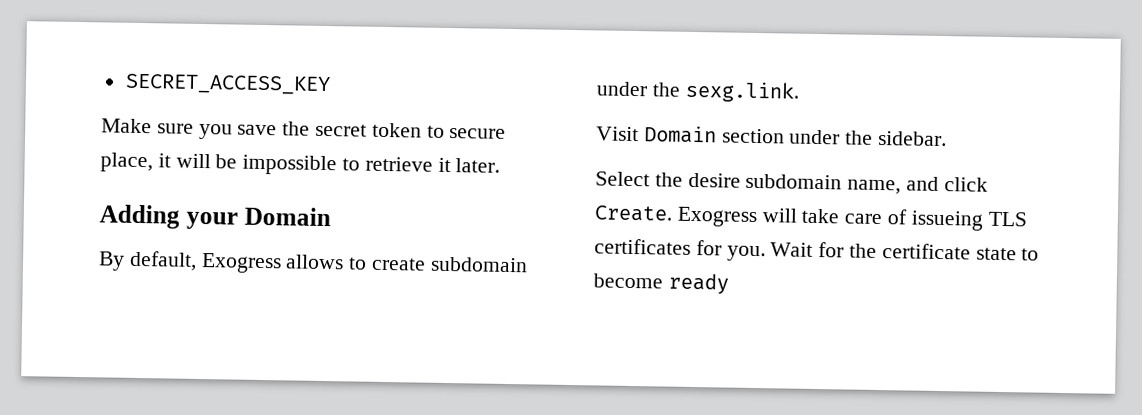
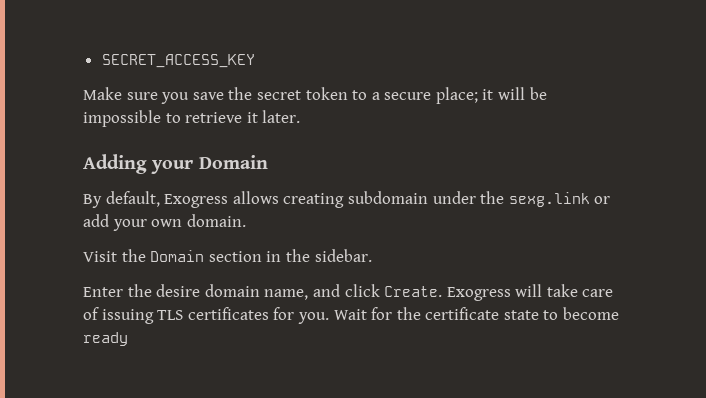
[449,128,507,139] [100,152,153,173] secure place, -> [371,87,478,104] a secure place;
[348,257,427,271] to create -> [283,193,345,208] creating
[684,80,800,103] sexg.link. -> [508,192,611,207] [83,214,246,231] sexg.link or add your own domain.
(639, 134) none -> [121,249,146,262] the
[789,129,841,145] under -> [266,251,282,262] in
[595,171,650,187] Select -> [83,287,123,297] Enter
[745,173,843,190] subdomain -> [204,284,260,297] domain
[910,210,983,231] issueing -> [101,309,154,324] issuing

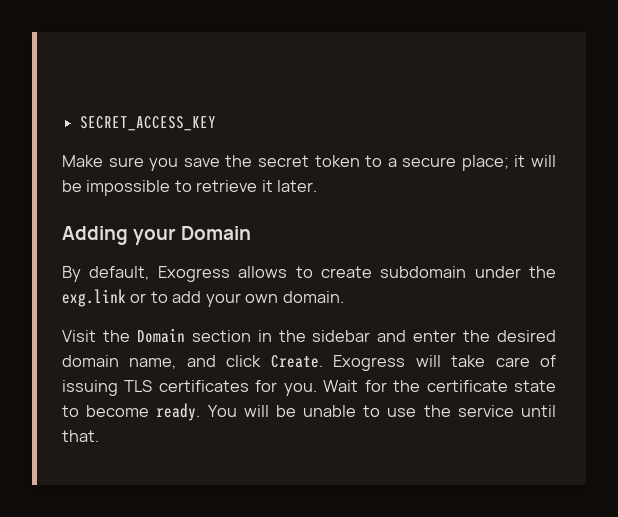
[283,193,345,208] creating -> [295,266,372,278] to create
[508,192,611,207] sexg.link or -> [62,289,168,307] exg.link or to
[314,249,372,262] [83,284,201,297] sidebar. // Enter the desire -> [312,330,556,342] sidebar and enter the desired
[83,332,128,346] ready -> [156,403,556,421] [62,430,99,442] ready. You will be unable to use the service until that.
-- -- --
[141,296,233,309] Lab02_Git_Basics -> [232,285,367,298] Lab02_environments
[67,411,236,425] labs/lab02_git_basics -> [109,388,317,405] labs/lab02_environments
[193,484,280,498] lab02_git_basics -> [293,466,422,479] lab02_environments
-- -- --
From the listing above, repeat only the lines between the line containing "[449,128,507,139] [100,152,153,173] secure" and the line containing "[83,332,128,346] ready ->", those two included. Pictures are not part of the copy.

- **ANSWER TO THIS TASK**
[449,128,507,139] [100,152,153,173] secure place, -> [371,87,478,104] a secure place;
[348,257,427,271] to create -> [283,193,345,208] creating
[684,80,800,103] sexg.link. -> [508,192,611,207] [83,214,246,231] sexg.link or add your own domain.
(639, 134) none -> [121,249,146,262] the
[789,129,841,145] under -> [266,251,282,262] in
[595,171,650,187] Select -> [83,287,123,297] Enter
[745,173,843,190] subdomain -> [204,284,260,297] domain
[910,210,983,231] issueing -> [101,309,154,324] issuing

[283,193,345,208] creating -> [295,266,372,278] to create
[508,192,611,207] sexg.link or -> [62,289,168,307] exg.link or to
[314,249,372,262] [83,284,201,297] sidebar. // Enter the desire -> [312,330,556,342] sidebar and enter the desired
[83,332,128,346] ready -> [156,403,556,421] [62,430,99,442] ready. You will be unable to use the service until that.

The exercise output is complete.